Das höchste Gericht des Landes will Berlusconis Antrag offensichtlich prüfen, was zum Stopp der Mailänder Verfahren führen würde. Die Justiz in Mailand sei voreingenommen gegenüber ihrem Mandanten und behandele ihn «feindselig», hatten Berlusconis Anwälte ihren Vorstoß begründet. Das Gesetz, das einen solchen Antrag auf Verlegung ermöglicht, stammt aus dem Jahr 2009, als der in mehrere Prozesse verwickelte Berlusconi Ministerpräsident in Rom war.

An diesem Samstag sollte im Mediaset-Prozess nach dem früherem Terminplan des Mailänder Gerichts das Urteil in zweiter Instanz gefällt werden. Berlusconi war in erster Instanz zu vier Jahren Haft verurteilt worden. Politische Verpflichtungen hielten ihn davon ab, am Samstag vor Gericht zu erscheinen, hatte er angekündigt. Das Gericht vertagte sich daraufhin auf den 20. April und könnte dann auch über eine längere Unterbrechung des Prozesses entscheiden.
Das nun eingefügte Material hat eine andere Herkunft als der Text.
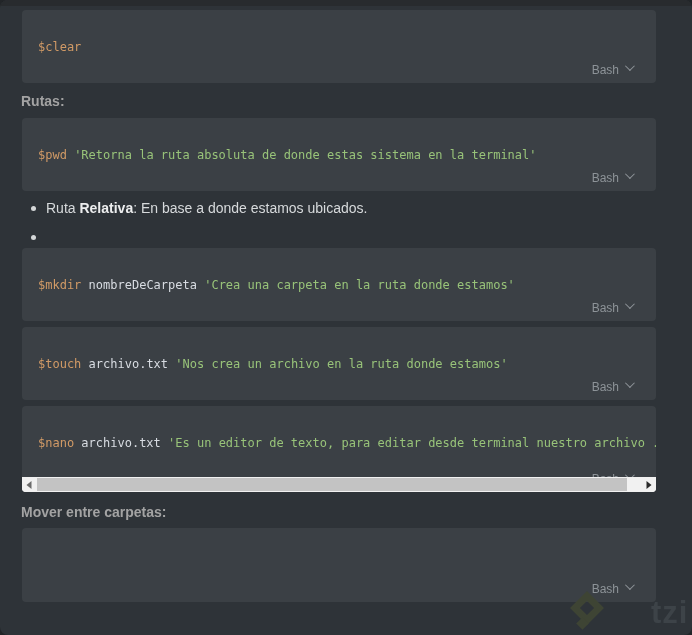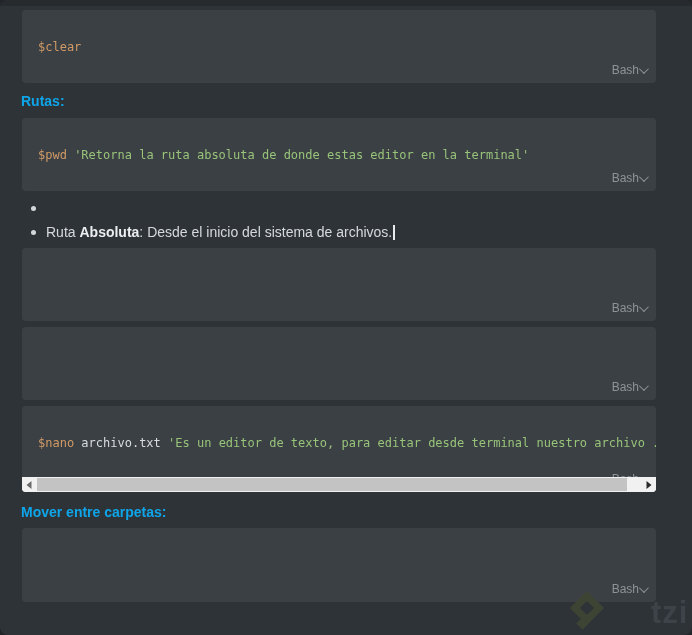--- a/index.html
+++ b/index.html
@@ -46,8 +46,8 @@
   .tok-cmd { color:#d19a66; }
   .tok-str { color:#98c379; }
   .lang-select {
-    position:absolute; right:10px; bottom:6px;
-    display:flex; align-items:center; 
+    position:absolute; right:24px; bottom:6px;
+    display:flex; align-items:flex-start; gap:6px;
     font-size:12px; line-height:13px; color:#8d9398;
     cursor:pointer; background:none; border:none;
     font-family:"Liberation Sans", sans-serif;

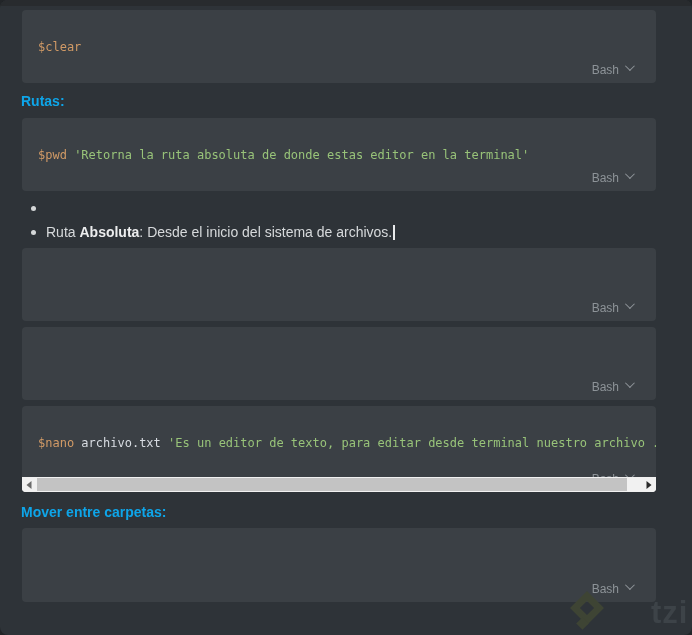--- a/index.html
+++ b/index.html
@@ -61,7 +61,7 @@
 
   
   h3.section-heading {
-    color:#0ea5e9; font-size:14px; line-height:16px; font-weight:bold;
+    color:#a3a3a3; font-size:14px; line-height:16px; font-weight:bold;
     margin-left:-1px;
   }
   .h-rutas { margin-top:10px; }

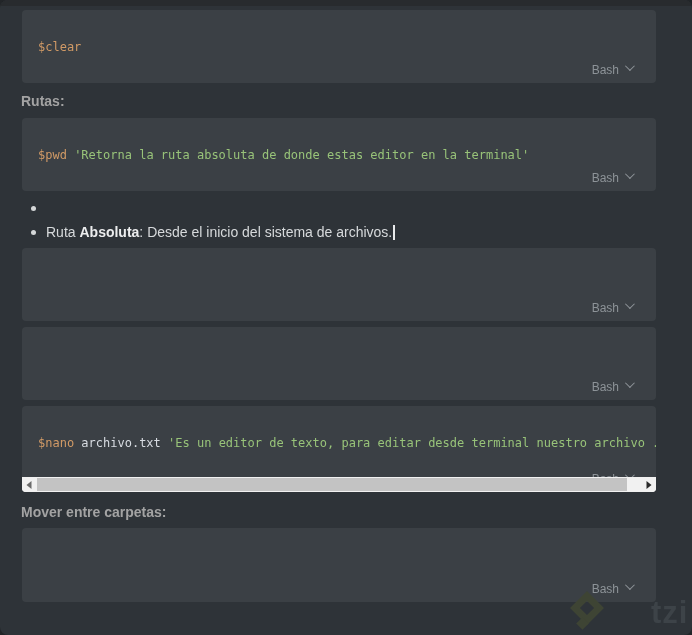--- a/index.html
+++ b/index.html
@@ -144,7 +144,7 @@
     <h3 class="section-heading h-rutas">Rutas:</h3>
 
     <div class="code-block" style="margin-top:9px;">
-      <div class="code-line"><span class="tok-cmd">$pwd</span><span class="tok-plain"></span><span class="tok-str"> 'Retorna la ruta absoluta de donde estas editor en la terminal'</span></div>
+      <div class="code-line"><span class="tok-cmd">$pwd</span><span class="tok-plain"></span><span class="tok-str"> 'Retorna la ruta absoluta de donde estas sistema en la terminal'</span></div>
       <button class="lang-select">
           <span>Bash</span>
           <span class="chevron"></span>

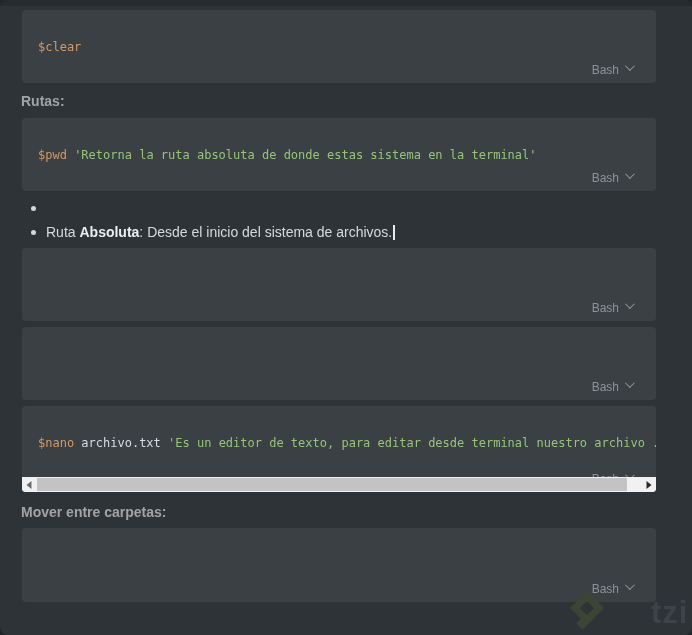--- a/index.html
+++ b/index.html
@@ -154,6 +154,7 @@
     <ul class="bullet-list">
       <li>
         <span class="bullet-dot"></span>
+        <p><span>Ruta </span><span class="bold-seg">Relativa</span><span>: En base a donde estamos ubicados.</span></p>
       </li>
       <li>
         <span class="bullet-dot"></span>

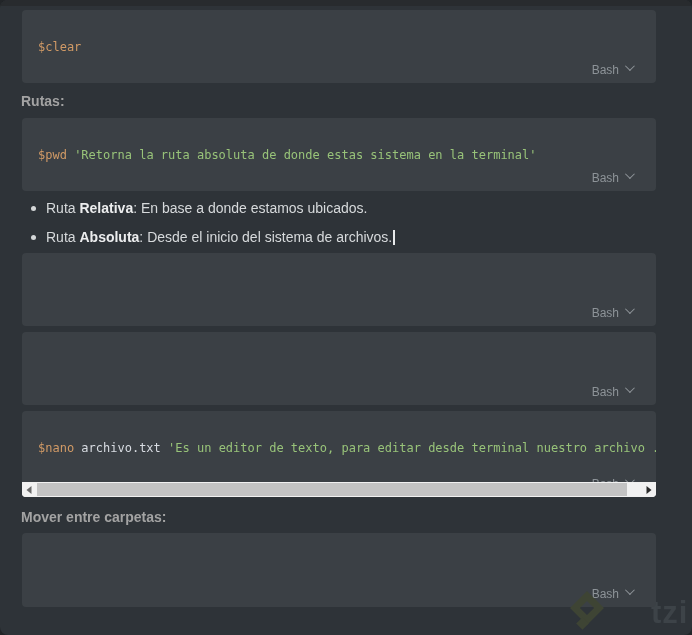--- a/index.html
+++ b/index.html
@@ -158,7 +158,6 @@
       </li>
       <li>
         <span class="bullet-dot"></span>
-        <p><span>Ruta </span><span class="bold-seg">Absoluta</span><span>: Desde el inicio del sistema de archivos.</span><span class="text-cursor"></span></p>
       </li>
     </ul>
 

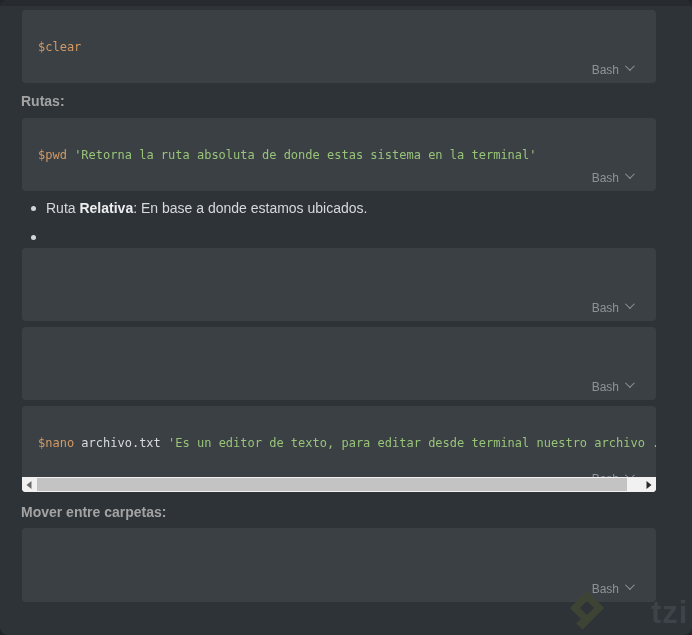--- a/index.html
+++ b/index.html
@@ -163,6 +163,7 @@
 
 
     <div class="code-block" style="margin-top:8px;">
+      <div class="code-line"><span class="tok-cmd">$mkdir</span><span class="tok-plain"> nombreDeCarpeta</span><span class="tok-str"> 'Crea una carpeta en la ruta donde estamos'</span></div>
       <button class="lang-select">
           <span>Bash</span>
           <span class="chevron"></span>

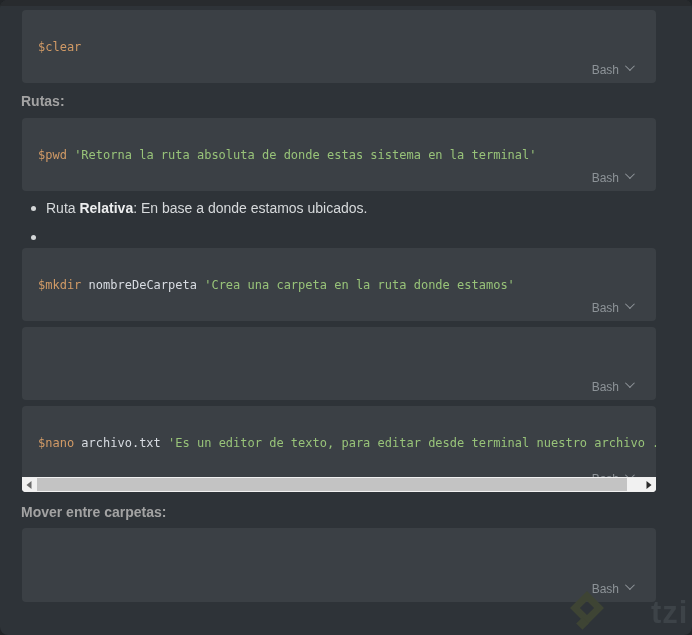--- a/index.html
+++ b/index.html
@@ -171,6 +171,7 @@
     </div>
 
     <div class="code-block">
+      <div class="code-line"><span class="tok-cmd">$touch</span><span class="tok-plain"> archivo.txt</span><span class="tok-str"> 'Nos crea un archivo en la ruta donde estamos'</span></div>
       <button class="lang-select">
           <span>Bash</span>
           <span class="chevron"></span>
Berlusconis Mitte-Rechts-Partei PdL hatte für Samstag zu einem Protest in Rom aufgerufen, der ursprünglich frontal gegen die Richter und Staatsanwälte gerichtet sein sollte, die aus politischen Gründen Berlusconi «verfolgen». Das Motto der Kundgebung auf der Piazza del Popolo wurde dann aber noch etwas abgeschwächt zu: «Alle mit Silvio - gegen die Unterdrückung durch Steuern, Bürokratie und Justiz.»